El gin tiene un origen y una elaboración muy emparentada con la ginebra y la sutileza de sus diferencias hace que no termine de llegarse a un acuerdo entre los elaboradores y los bartenders.
La ginebra se creó en Holanda en el siglo XVII y menos de 100 años después estalló su popularidad en Inglaterra, donde los ingleses hicieron su propia versión: el London dry, el gin clásico.
A los gines que incorporan innovadores ingredientes en su destilación se los conoce como “del nuevo mundo”, en los que se destacan otros aromas y sabores de botánicos autóctonos según la zona donde se prepara cada bebida.
El principio de elaboración del gin es más bien simple: evaporar alcohol infusionado y luego convertirlo en líquido nuevamente. Pero todo el proceso implica una alquimia que se teje con una infinidad de variables. Y ahí está la pasión.
“Lo más difícil es conseguir un buen alcohol, de buen gusto, que se macera con agua y los botánicos, durante hasta 36 horas. El preparado se tiñe y toma los sabores.

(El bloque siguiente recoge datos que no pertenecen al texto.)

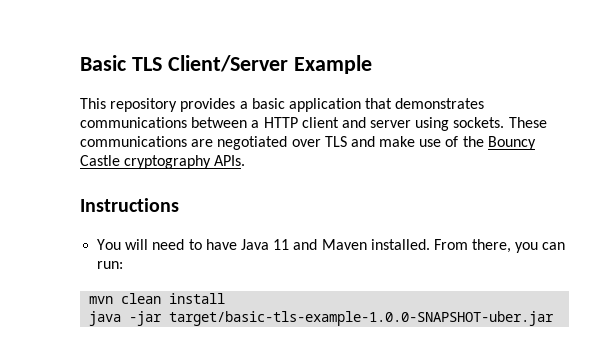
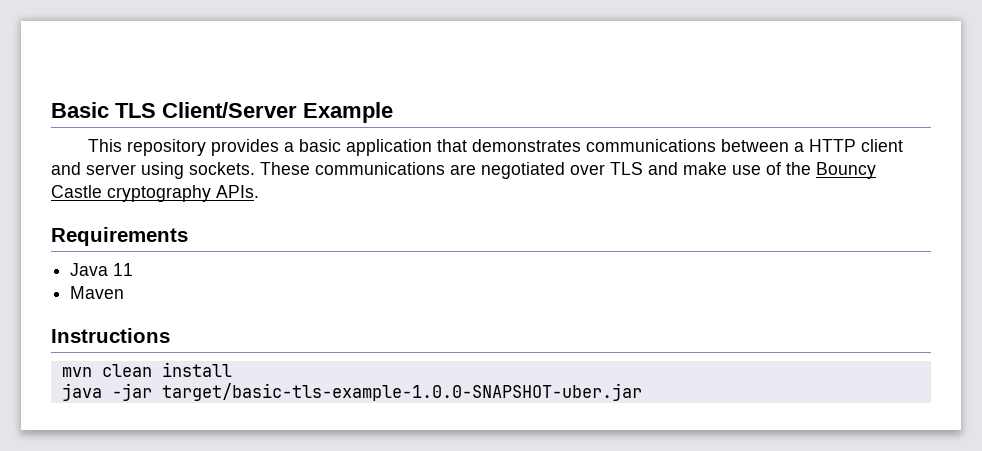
[80,198,179,212] [97,239,237,250] Instructions // You will need to have -> [51,227,188,246] Requirements //
[293,239,318,250] and -> (134, 269) //
[370,239,566,253] [97,261,124,269] installed. From there, you can run: -> [51,328,170,343] // Instructions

Luego, en el alambique, se hierve a determinada temperatura (ahí es donde está la mayor parte de la magia) y luego se sublima, es decir, se pasa de vapor a líquido”, explica Juan Francisco Murga, elaborador local.
El producto obtenido en el alambique es un alcohol a 80%, y debe bajarse al 40%. “Eso ya es gin, pero es importante dejarlo al menos 10 o 15 días almacenado para experimentar todos sus aromas”, explicó.